Chicken Little Has a Point
Sky Falling on the Areas with Chicken Industry
By Don Gasper
The growing chicken farm development, particularly in the Potomac Headwaters near the big processing plant in Moorefield on the South Branch, still remains a problem. For several years now the West Virginia Departments of Natural Resources, Environmental Protection, and Agriculture, and West Virginia University have sought to burn it, to tie it up in sawdust, to just spread it around as fertilizer, to liquefy it and spread it. Generally we have found there is just too much of it, even though it has been spread around three or four counties away.

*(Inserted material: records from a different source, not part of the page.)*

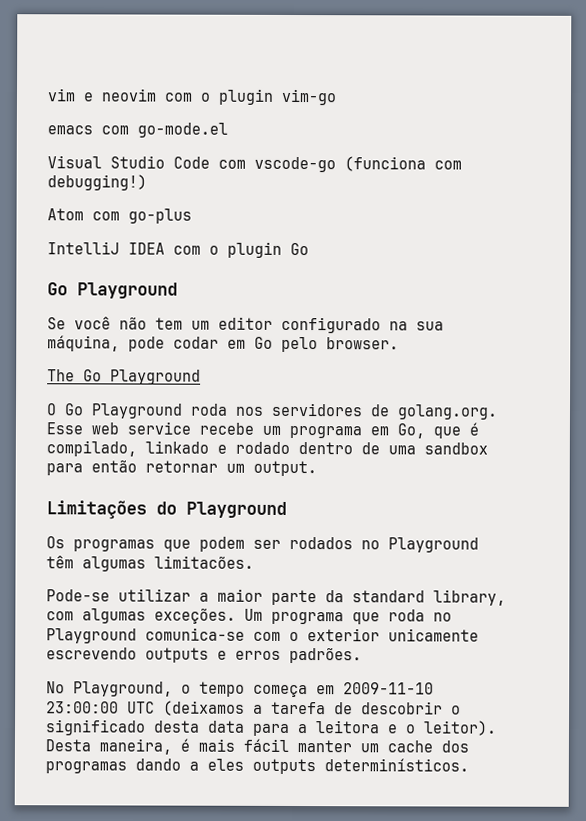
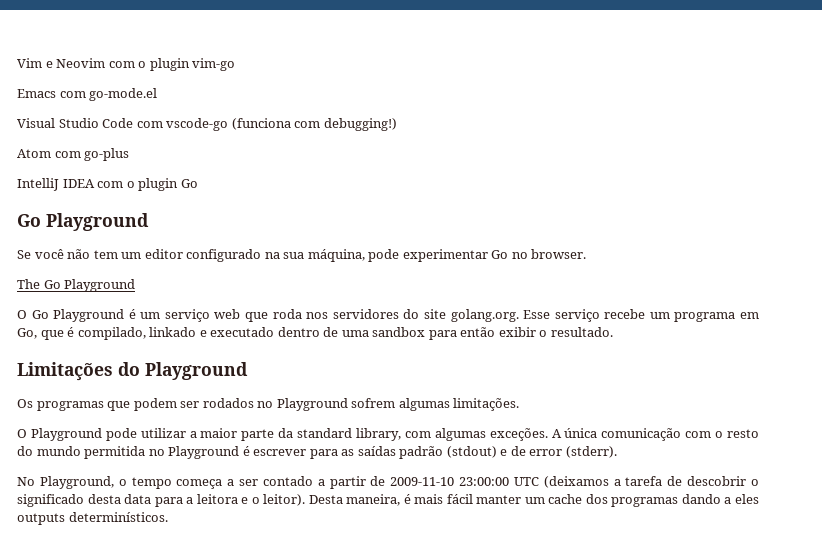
[47,88,157,102] vim e neovim -> [17,58,106,68] Vim e Neovim
[47,125,93,135] emacs -> [17,89,56,98] Emacs
[173,336,318,353] codar em Go pelo -> [402,249,528,262] experimentar Go no
[190,402,498,420] [46,421,191,435] roda nos servidores de golang.org. Esse web service -> [128,309,600,322] é um serviço web que roda nos servidores do site golang.org. Esse serviço
[235,441,290,454] rodado -> [210,327,275,337] executado
[145,460,317,477] retornar um output. -> [498,327,613,337] exibir o resultado.
[46,555,254,572] [46,589,110,602] têm algumas limitacões. // Pode-se -> [351,398,520,411] [17,428,137,441] sofrem algumas limitações. // O Playground pode
[244,608,452,625] [46,627,479,644] [46,647,362,664] Um programa que roda no Playground comunica-se com o exterior unicamente escrevendo outputs e erros padrões. -> [551,428,760,441] [17,446,617,459] A única comunicação com o resto do mundo permitida no Playground é escrever para as saídas padrão (stdout) e de error (stderr).
[316,685,335,695] em -> [227,476,386,489] a ser contado a partir de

The liquid solution has proved a disaster in Virginia and this failed "solution" is being suggested for West Virginia. The West Virginia Rivers Coalition notes the following problems with a Virginia installation of settling ponds. 1) The ponds reached capacity too quickly and overflowed. 2) The total suspended solids exceeded their limit. 3) Fields were sprayed prior to getting agency approval and submitting a "soil moisture monitoring plan," and failure to submit quarterly ground water reports. 4) Fields were sprayed with no approved schedule, without buffer areas, exceeding ammonia average and maximum limits and spray rates.
The same procedure has been advanced to solve West Virginia’s problem. It is a difficult one to manage. Much of the state’s money has been spent on it, but little of the chicken processing industries money where the responsibility lies. This problem remains and potable water quality remains degraded.